Boooooo..................... :Keep your day job.


----------



## richg99 (Apr 18, 2018)

One of our sponsors is Mud Skipper. Send a PM to our leader Jim.


----------



## Bateman (Apr 19, 2018)

Have you seen the Metal Shark brand "Swamp Shark" yet? Holy cow it looks absolutely ridiculous. The thing will turn a small island into mud. Some of the guys use diesels or LS3 v8's. There are some other videos that show how tough these things are, but here is a good all around vid to showcase what I'm talking about..

https://www.youtube.com/watch?v=ialMIfrANrA


----------



## WV1951 (Apr 19, 2018)

I am a long ways from a tree hugging, environmentalist, but I am not keen on what these thing do to the natural eco system and the flora. That is a lot of disturbance.


----------



## Bateman (Apr 19, 2018)

Of all the damage humans do to our environment every single day (whether we see it first hand or not) this is pretty low on the totem pole in my opinion. 

Anyways, I found it pretty cool to see a boat take that water on so easily. From what I have read the Riverine patrol boat is used for coast guard and military service. 


I've been on one duck boat with a mud buddy. I was impressed to see where it could go. That is one big engine to hold onto, although it seemed balanced really well.


----------



## WV1951 (Apr 19, 2018)

Two wrongs don't make a right.


----------



## Bateman (Apr 19, 2018)

WV1951 said:


> Two wrongs don't make a right.



Never do. My point was it's easy to point fingers at the things we don't do, while doing other things that are just as bad or worse.


----------



## LDUBS (Apr 19, 2018)

WV1951 said:


> I am a long ways from a tree hugging, environmentalist, but I am not keen on what these thing do to the natural eco system and the flora. That is a lot of disturbance.



I kind of had a similar thought. What the boat can do is impressive. Doesn't mean it should be done.


----------



## Ttexastom (Apr 19, 2018)

Have had a mud motor (go-devil) since 2008. It is a very good tool for our shallow rivers here in georgia. Had this about 2 years before swamp people showed up on tv. This motor allows me to catfish waters unaccessible to the general public. Most of my friends are buying them now after going fishing with me.
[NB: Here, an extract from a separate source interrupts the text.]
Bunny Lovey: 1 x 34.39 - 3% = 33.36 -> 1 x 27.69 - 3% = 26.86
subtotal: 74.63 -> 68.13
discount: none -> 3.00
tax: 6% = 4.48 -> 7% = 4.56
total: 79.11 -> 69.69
Highly recommend them. Will run in water very shallow.water. If boat will float it will push.


----------



## Riverdog (Apr 23, 2018)

bryan28 said:


> Looks like your suggestion went over like the old proverbial turd in the punchbowl.



Yep, that was what I was thinking. Sounds like a few people are not fans of them. Still, they are legal and necessary for some conditions. I usually run a jet on my river, but it tends to have a hydrilla problem sometimes. With no floods to clear the hydrilla out this year (yet) the hydrilla seems to be creeping back. I have been looking at the back water swamp lite 6.5hp for my 12 jon. https://www.backwaterinc.com/motors.html Just a back up to my blazer.


----------



## Riverdog (Apr 23, 2018)

richg99 said:


> One of our sponsors is Mud Skipper. Send a PM to our leader Jim.
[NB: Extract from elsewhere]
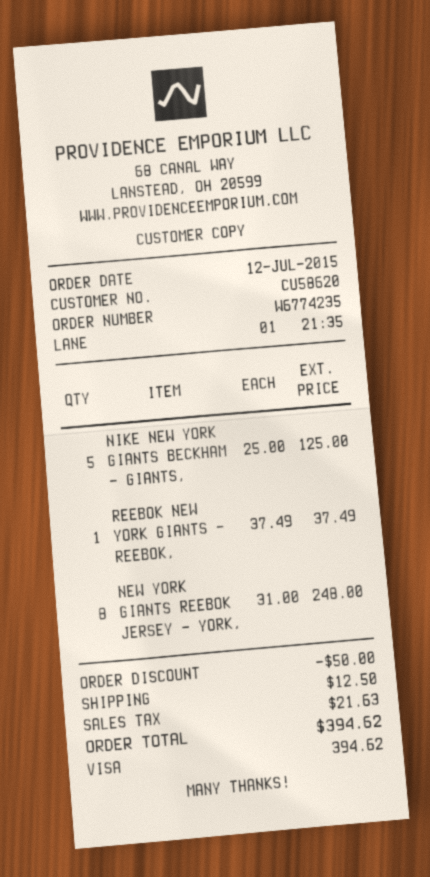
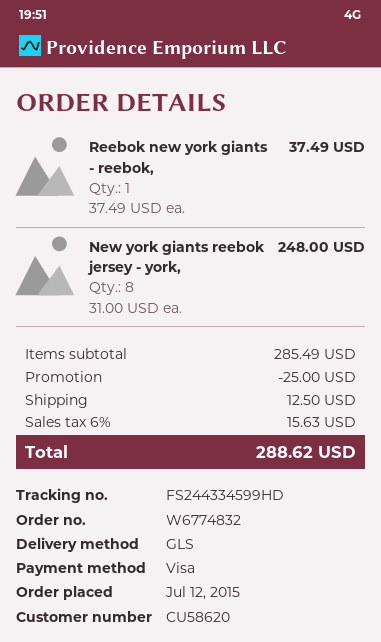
order number: W6774235 -> W6774832
NIKE NEW YORK GIANTS BECKHAM - GIANTS,: 5 x 25.00 = 125.00 -> none
discount: 50.00 -> 25.00
tax: 21.63 -> 15.63
total: 394.62 -> 288.62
Maybe I will. He usually chimes in. Might be too few mud motor fans to get a section going. One thing is for sure, most mud motors are on the back of a tin boat.


----------



## turbotodd (Apr 24, 2018)

Had one. They're like 4x4 for boats. But man they are expensive and a pain in the butt to use. Went back to outboard and haven't looked back.


----------



## Riverdog (Apr 26, 2018)

turbotodd said:


> Had one. They're like 4x4 for boats. But man they are expensive and a pain in the butt to use. Went back to outboard and haven't looked back.



What made it a pain to use? The negatives I see is the noise and they don't play nice with rocks. No mud on my river, just hydrilla and shallow gravel shoals.

This is the kind of the set up I'm looking at. Nothing expensive.


https://youtu.be/15ViBacP0Dg


----------



## turbotodd (Apr 28, 2018)

I have some issues with my back, so I can't stand in the boat to run the mud motor-well I can, for about 3 minutes and 12.61 seconds, then it's just too painful. And pain means no fun, and I don't go the lake/river to hurt all the time. I'd just as soon sit in my Tempress seat and run a tiller steered outboard. Still hurts some but NOTHING like having to stand up and try to WORK the mud motor.

I don't use my boat anymore for what a mud motor's really designed for. I value my equipment. But I was also young and dumb at one point and run across a deal on a well modified older welded Duracraft (Noah) with a go-devil, and latched onto it thinking this'd be great for duck hunting. It wasn't too bad but the problem I ran into was steering, maneuvering it around between the trees in tight flooded timber, the noise, and the fact that sorta like 4x4, you get a false sense of security in that you "think" you can go anywhere with it....and they will if there's enough water...but it also has a tendency to beat the crap out of the bottom of the boat, and in my case, beats the motor up too (and my arms from trying to hold onto it). Duck hunting went into the past (for me) for many reasons, and I sold that boat for considerably more than I paid for it; and the new owner said he got a great deal on it. I'm glad he liked it. Was boatless for a good while, then picked up a 12 footer with no motor for floating around, liked it, but it was stolen out of the back of my El Camino, and I was disgusted to the point where I didn't even want to fish anymore. Work got in the way, and drag racing, went about 5 years without going. Coworker asked me if I wanted to go with him to the lake, I already had plans, but went anyway-and the rest is history. Bought a brand new boat, put a used motor on it (that ended up being free), and still have it to this day....just a typical 25hp outboard with a prop (no jet), and it works perfectly fine for what I need it for. One particular river-gravel/rocky bottom and shallow in some areas, I fish it once in a while and usually rent a long skinny river boat designed specifically for that river, with a jet outboard....which will run fine in a few inches of water. It's to the point where the boat doesn't even have to float, just drag across the gravel bottom, and I'm still ok with the motor running in it. DOesn't affect it. I HAVE gotten hung up on a shoal before but the neat thing about those boats is that the bottom is sorta banana shaped fore to aft, so if you get stuck, walk forward and usually it just floats on off of the hangup. If not, get out and it pulls right across manually-very easily, but makes for an interesting trip. Done it several times.


----------



## LDUBS (Apr 29, 2018)

Is a mud motor the same as a long tail? 

Remember this from Golden Gun?


----------



## Riverdog (Apr 29, 2018)

LDUBS said:


> Is a mud motor the same as a long tail?
> 
> Remember this from Golden Gun?



I had forgotten about that movie. 



https://youtu.be/nZIyMD46M-U
I'm not sure if mud motor is specific to motors like gator tail or not. Mud skipper motors were mentioned earlier. https://mud-skipper.com/ They advertise tong tail mud motors.


----------